Provided data:

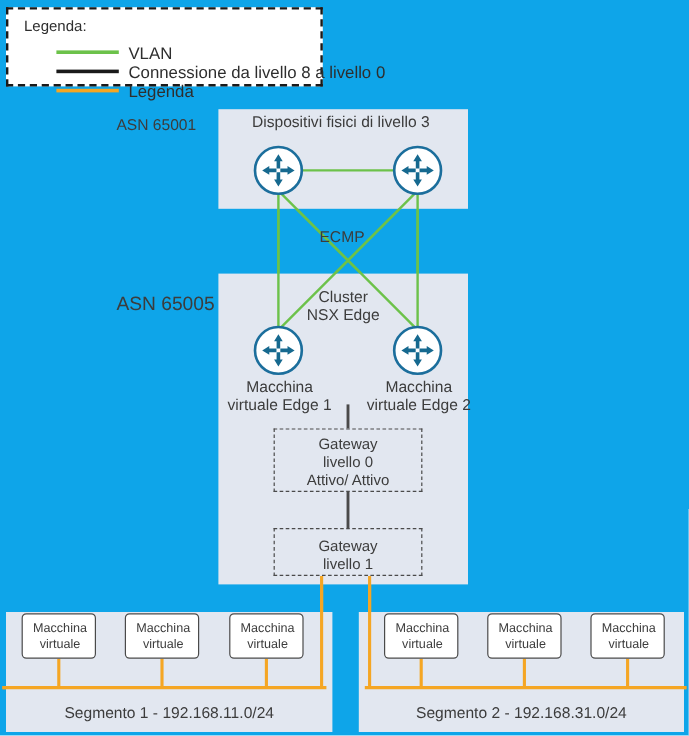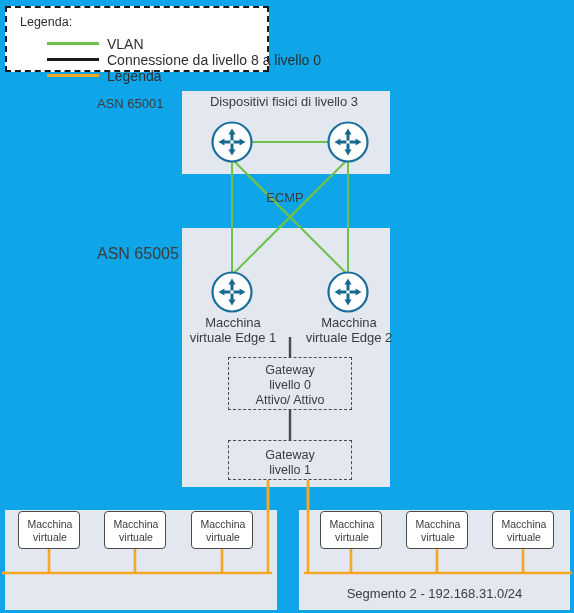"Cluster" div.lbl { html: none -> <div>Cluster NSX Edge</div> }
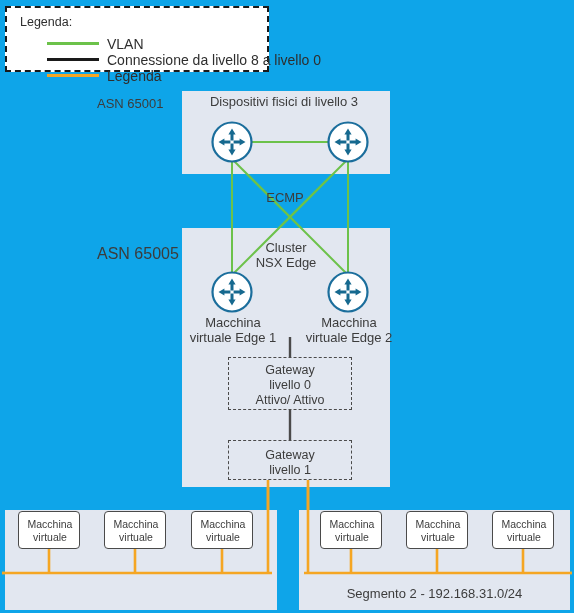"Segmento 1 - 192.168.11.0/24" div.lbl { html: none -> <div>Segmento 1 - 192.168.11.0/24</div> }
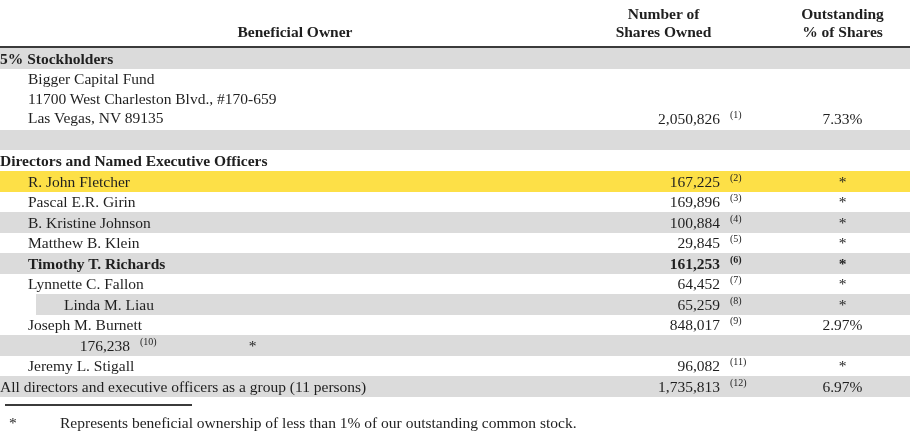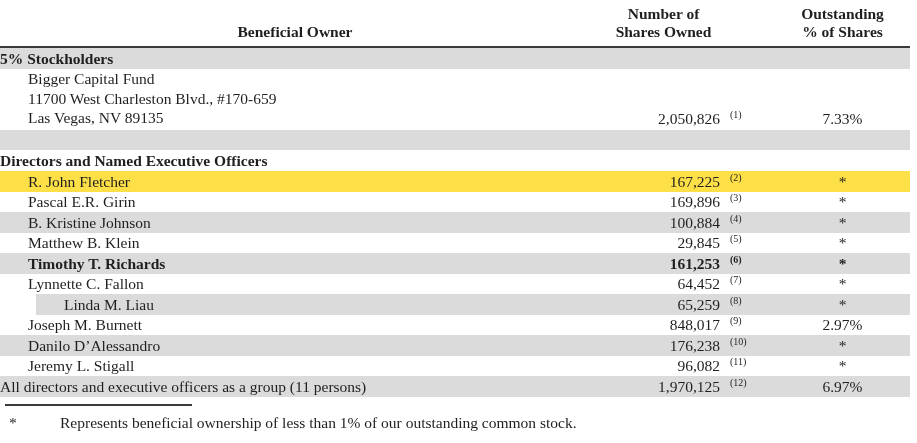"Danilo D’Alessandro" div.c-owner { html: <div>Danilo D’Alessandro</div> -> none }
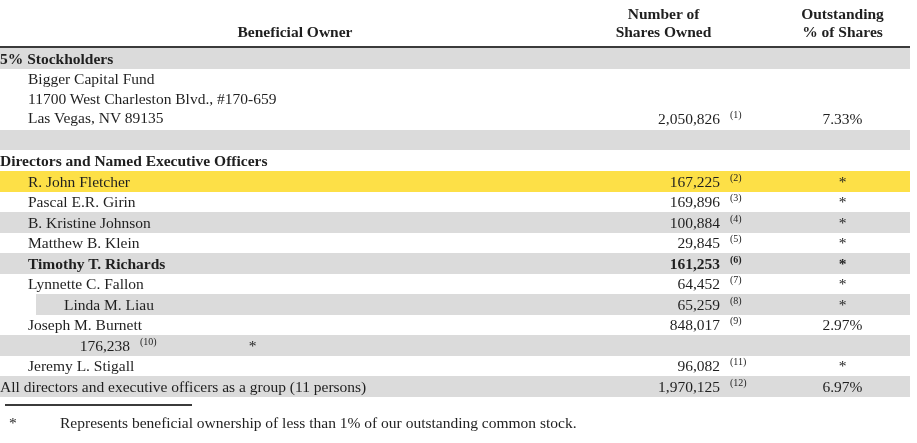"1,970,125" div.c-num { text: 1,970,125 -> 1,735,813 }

--

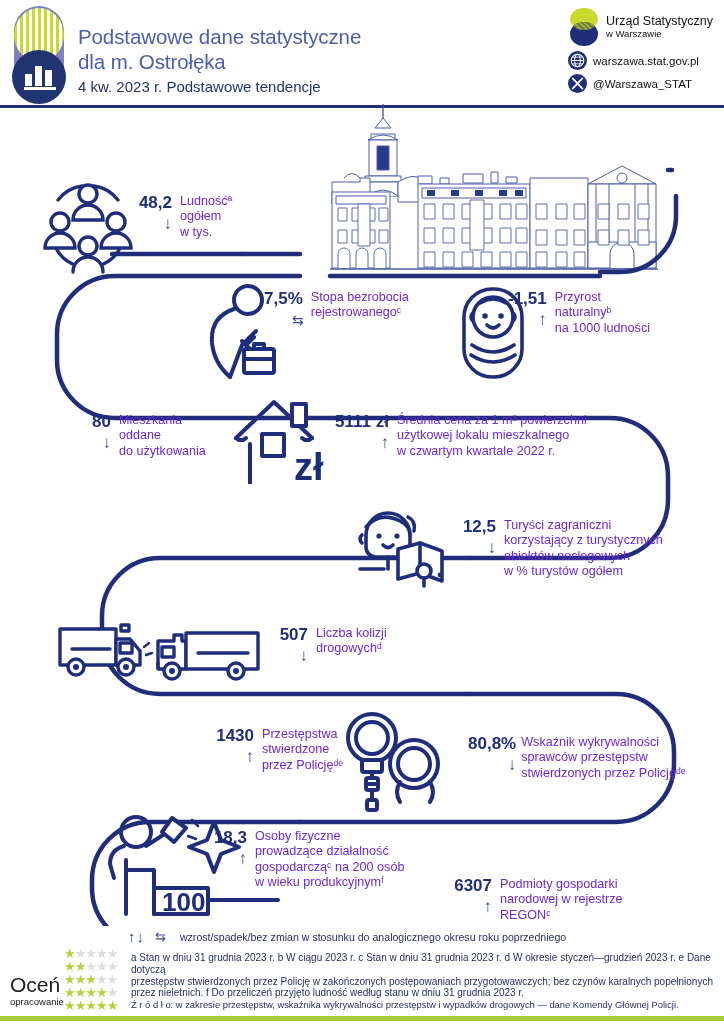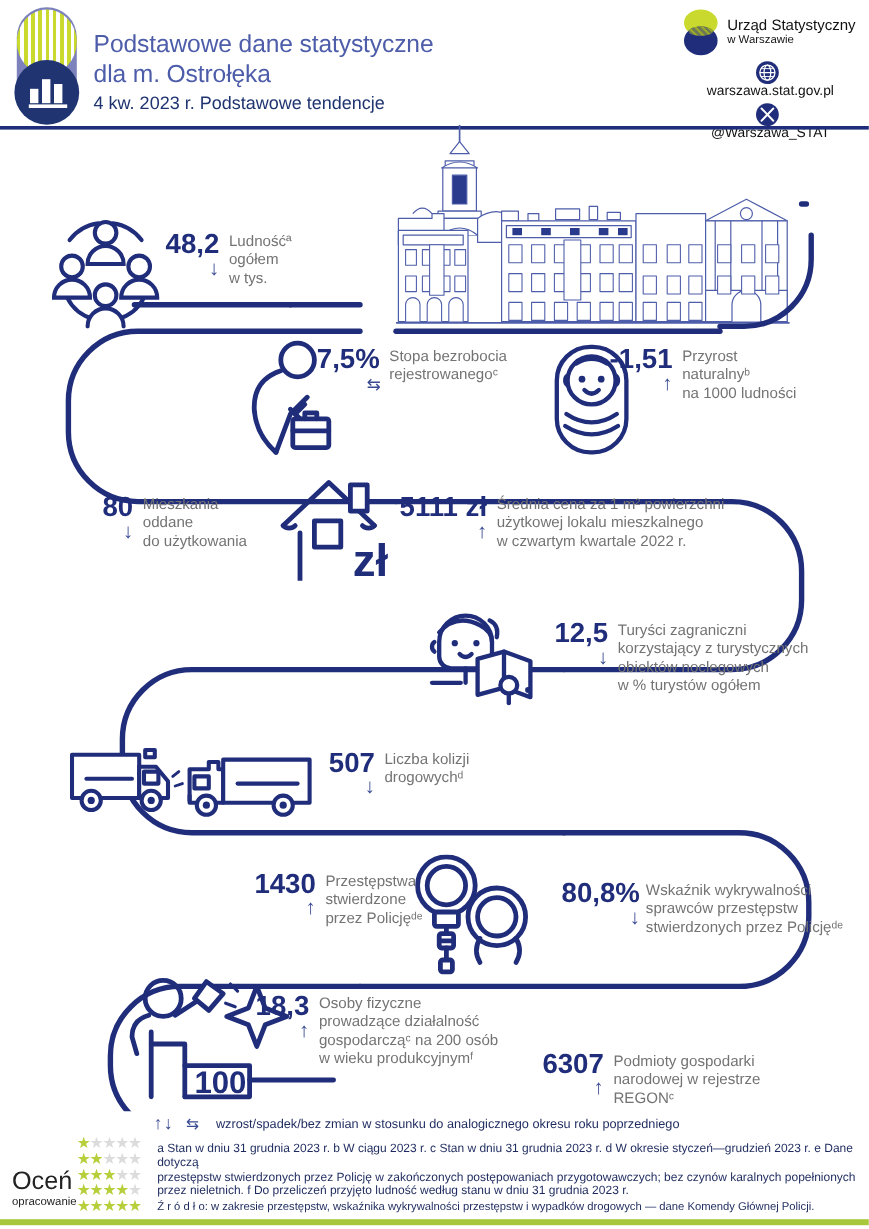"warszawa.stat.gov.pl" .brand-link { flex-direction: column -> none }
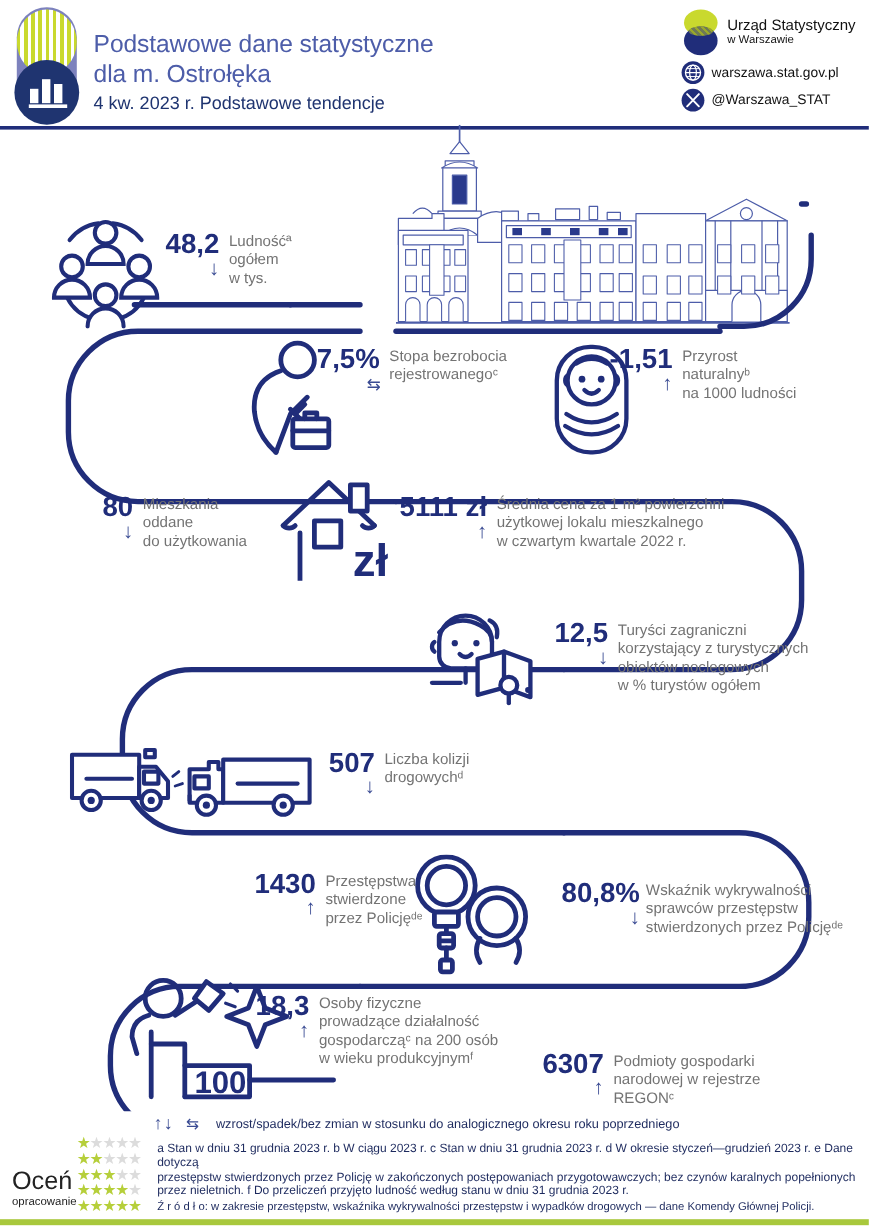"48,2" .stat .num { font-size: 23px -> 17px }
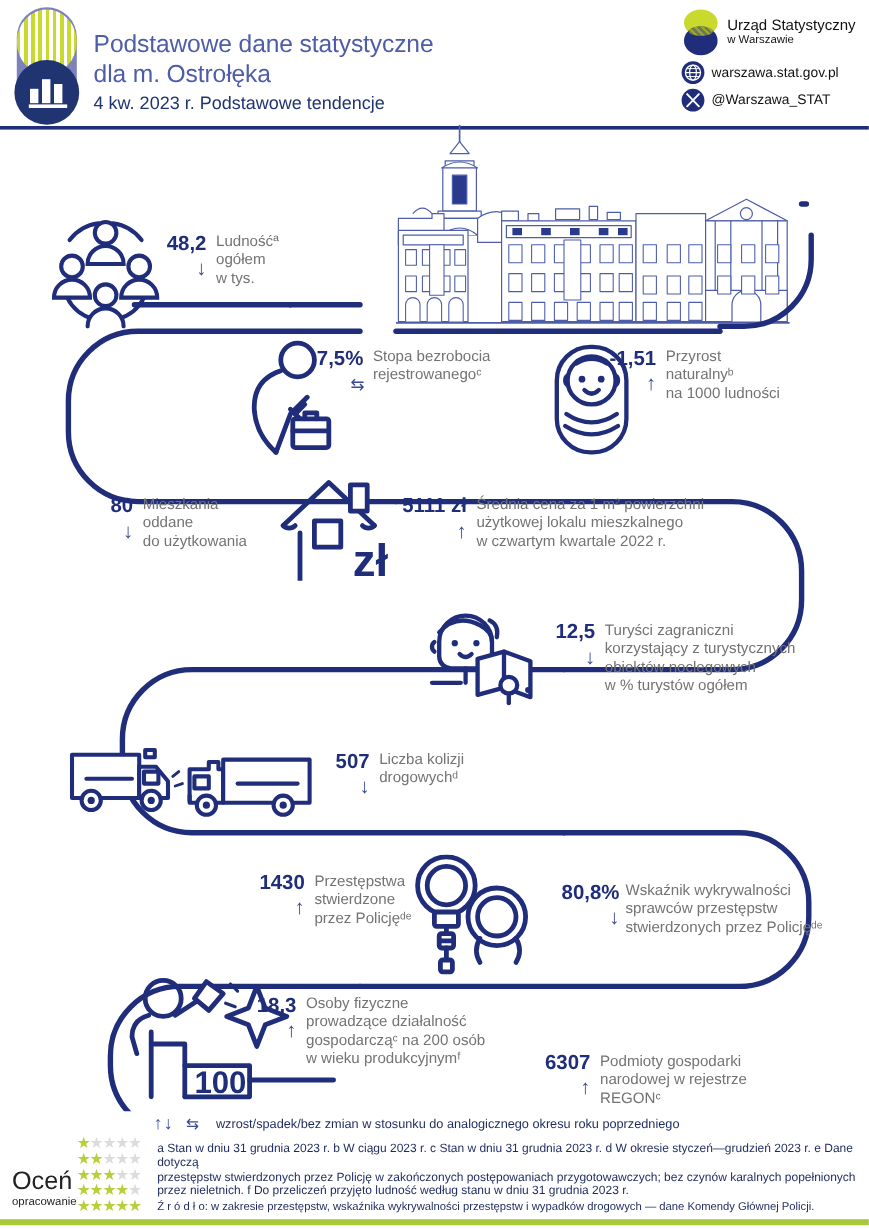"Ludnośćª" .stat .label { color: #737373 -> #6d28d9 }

What you need to do: Transcribe, word for word, the stretch of lines in the data above from the one with "none -> <div>Cluster" through the one with "text: 1,970,125 ->"; omit all pictures.

Written answer:
"Cluster" div.lbl { html: none -> <div>Cluster NSX Edge</div> }
"Segmento 1 - 192.168.11.0/24" div.lbl { html: none -> <div>Segmento 1 - 192.168.11.0/24</div> }
"Danilo D’Alessandro" div.c-owner { html: <div>Danilo D’Alessandro</div> -> none }
"1,970,125" div.c-num { text: 1,970,125 -> 1,735,813 }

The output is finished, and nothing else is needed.